The era of real-time data lakes has arrived. Today we’re proud to announce two new Altinity.Cloud features that enable users to combine sub-second ClickHouse® performance with the infinite scalability of Apache Iceberg storage. Managed Iceberg catalogs enable convenient access to Iceberg tables on cheap, infinitely scalable object storage. Compute swarms dramatically speed up queries on Parquet data stored in Iceberg tables, Apache Hive, and plain S3 files.

The new features are just the first of many emerging from Project Antalya, our project to eliminate the trade-offs between real-time analytic database performance and data lake scalability. Future releases will add AWS S3 table buckets, tiered Parquet storage, and many other features. It’s part of our plan to help customers build analytic systems not just for today but for the next decade.

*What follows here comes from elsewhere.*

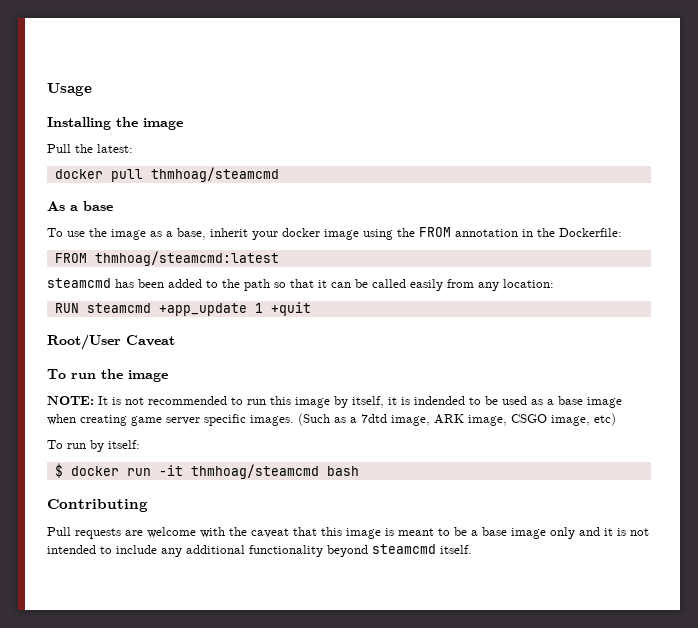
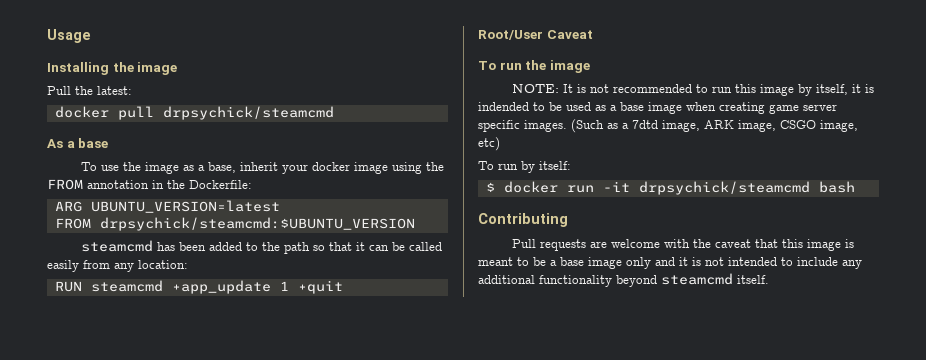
[150,167,279,182] thmhoag/steamcmd -> [162,106,334,120] drpsychick/steamcmd
[54,251,279,266] // FROM thmhoag/steamcmd:latest -> [54,200,280,213] [54,217,415,231] // ARG UBUNTU_VERSION=latest // FROM drpsychick/steamcmd:$UBUNTU_VERSION
[190,464,319,479] thmhoag/steamcmd -> [638,181,810,195] drpsychick/steamcmd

Managed Iceberg catalogs and compute swarms are in preview and will move to production shortly. They are limited to AWS environments for now. You can contact Altinity support to enable both features in any environment and get credits to try them out. Once enabled, customers can access capabilities with a couple of clicks in the Altinity.Cloud UI. New users can launch a trial to get access.

Towards Ubiquitous, Real-Time Data Lakes with Cloud Ease-of-Use

Data growth is a critical problem for open source ClickHouse users. Storage is now the dominant cost in use cases ranging from financial market analytics to observability. Compute costs have also grown because ClickHouse forces over-provisioning of resources in large clusters to ensure performance for diverse workloads. The demand for AI access adds additional workloads and further exacerbates compute contention. Apache Iceberg theoretically offers a way forward: low-cost, high-volume storage that supports rapid compute scaling and simultaneous access to a single copy of data from many applications. The problem is integrating and managing the parts.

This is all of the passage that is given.